> Extracted records:

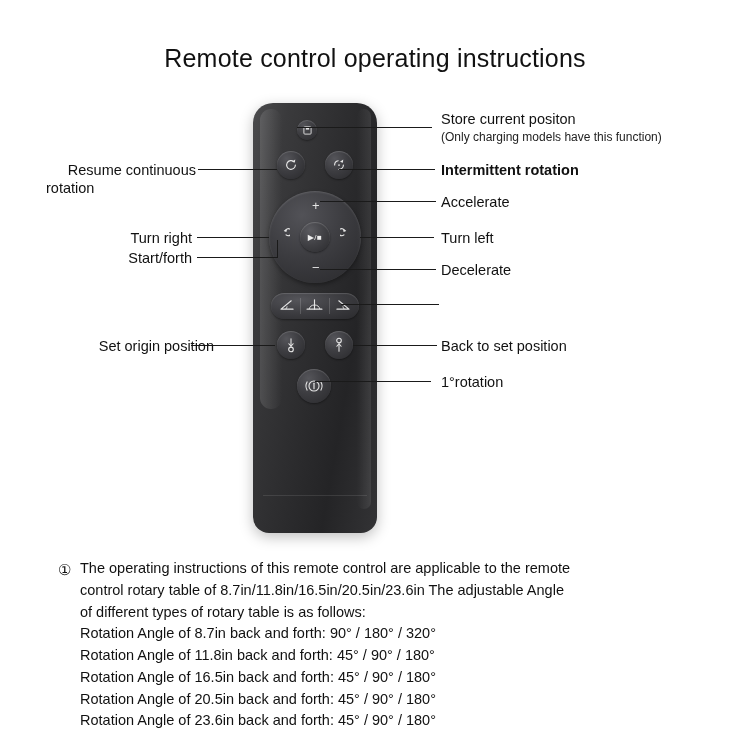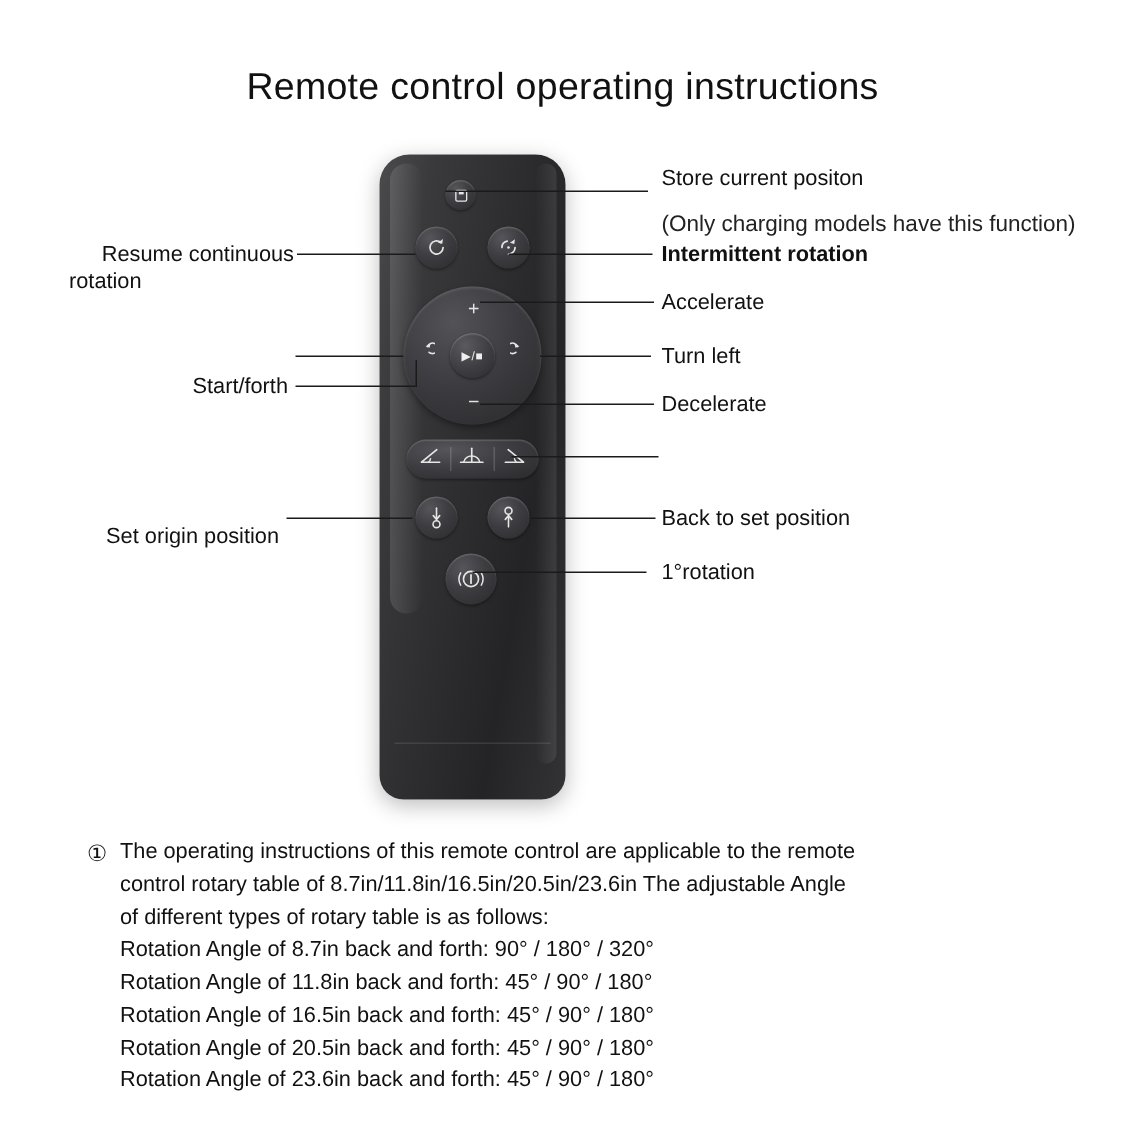--- a/index.html
+++ b/index.html
@@ -157,23 +157,23 @@
     position: absolute;
     font-size: 14.5px;
     color: #111;
     line-height: 1.25;
     white-space: nowrap;
   }
   .label.right { text-align: left; }
   .label.left { text-align: right; }
   .sub {
     display: block;
-    font-size: 15px;
+    font-size: 12px;
     color: #222;
-    margin-top: 13px;
+    margin-top: 2px;
   }
 
   
   .line {
     position: absolute;
     height: 1px;
     background: #1a1a1a;
   }
   .line.v {
     width: 1px;
@@ -349,22 +349,23 @@
   <div class="label right" style="left:441px; top:229px;">Turn left</div>
   <div class="label right" style="left:441px; top:261px;">Decelerate</div>
   <div class="label right" style="left:441px; top:337px;">Back to set position</div>
   <div class="label right" style="left:441px; top:373px;">1°rotation</div>
 
   <div class="label left" style="left:0px; top:161px; width:196px;">
     <span>Resume continuous</span><br>
     <span style="display:inline-block; width:100%; text-align:left; padding-left:46px; box-sizing:border-box;">rotation</span>
   </div>
 
+  <div class="label left" style="left:0px; top:229px; width:192px;">Turn right</div>
   <div class="label left" style="left:0px; top:249px; width:192px;">Start/forth</div>
-  <div class="label left" style="left:0px; top:349px; width:186px;">Set origin position</div>
+  <div class="label left" style="left:0px; top:337px; width:186px;padding-left:28px;">Set origin position</div>
 
   <div class="footnote">
     <span class="circ marker">①</span>
     <div class="body">
       <p>The operating instructions of this remote control are applicable to the remote</p>
       <p>control rotary table of 8.7in/11.8in/16.5in/20.5in/23.6in  The adjustable Angle</p>
       <p>of different types of rotary table is as follows:</p>
       <p>Rotation Angle of 8.7in back and forth: 90° / 180° / 320°</p>
       <p>Rotation Angle of 11.8in back and forth: 45° / 90° / 180°</p>
       <p>Rotation Angle of 16.5in back and forth: 45° / 90° / 180°</p>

> What you will do:
Without the pictures, return all the entries above exactly as they stand.

> Answer to this problem:
--- a/index.html
+++ b/index.html
@@ -157,23 +157,23 @@
     position: absolute;
     font-size: 14.5px;
     color: #111;
     line-height: 1.25;
     white-space: nowrap;
   }
   .label.right { text-align: left; }
   .label.left { text-align: right; }
   .sub {
     display: block;
-    font-size: 15px;
+    font-size: 12px;
     color: #222;
-    margin-top: 13px;
+    margin-top: 2px;
   }
 
   
   .line {
     position: absolute;
     height: 1px;
     background: #1a1a1a;
   }
   .line.v {
     width: 1px;
@@ -349,22 +349,23 @@
   <div class="label right" style="left:441px; top:229px;">Turn left</div>
   <div class="label right" style="left:441px; top:261px;">Decelerate</div>
   <div class="label right" style="left:441px; top:337px;">Back to set position</div>
   <div class="label right" style="left:441px; top:373px;">1°rotation</div>
 
   <div class="label left" style="left:0px; top:161px; width:196px;">
     <span>Resume continuous</span><br>
     <span style="display:inline-block; width:100%; text-align:left; padding-left:46px; box-sizing:border-box;">rotation</span>
   </div>
 
+  <div class="label left" style="left:0px; top:229px; width:192px;">Turn right</div>
   <div class="label left" style="left:0px; top:249px; width:192px;">Start/forth</div>
-  <div class="label left" style="left:0px; top:349px; width:186px;">Set origin position</div>
+  <div class="label left" style="left:0px; top:337px; width:186px;padding-left:28px;">Set origin position</div>
 
   <div class="footnote">
     <span class="circ marker">①</span>
     <div class="body">
       <p>The operating instructions of this remote control are applicable to the remote</p>
       <p>control rotary table of 8.7in/11.8in/16.5in/20.5in/23.6in  The adjustable Angle</p>
       <p>of different types of rotary table is as follows:</p>
       <p>Rotation Angle of 8.7in back and forth: 90° / 180° / 320°</p>
       <p>Rotation Angle of 11.8in back and forth: 45° / 90° / 180°</p>
       <p>Rotation Angle of 16.5in back and forth: 45° / 90° / 180°</p>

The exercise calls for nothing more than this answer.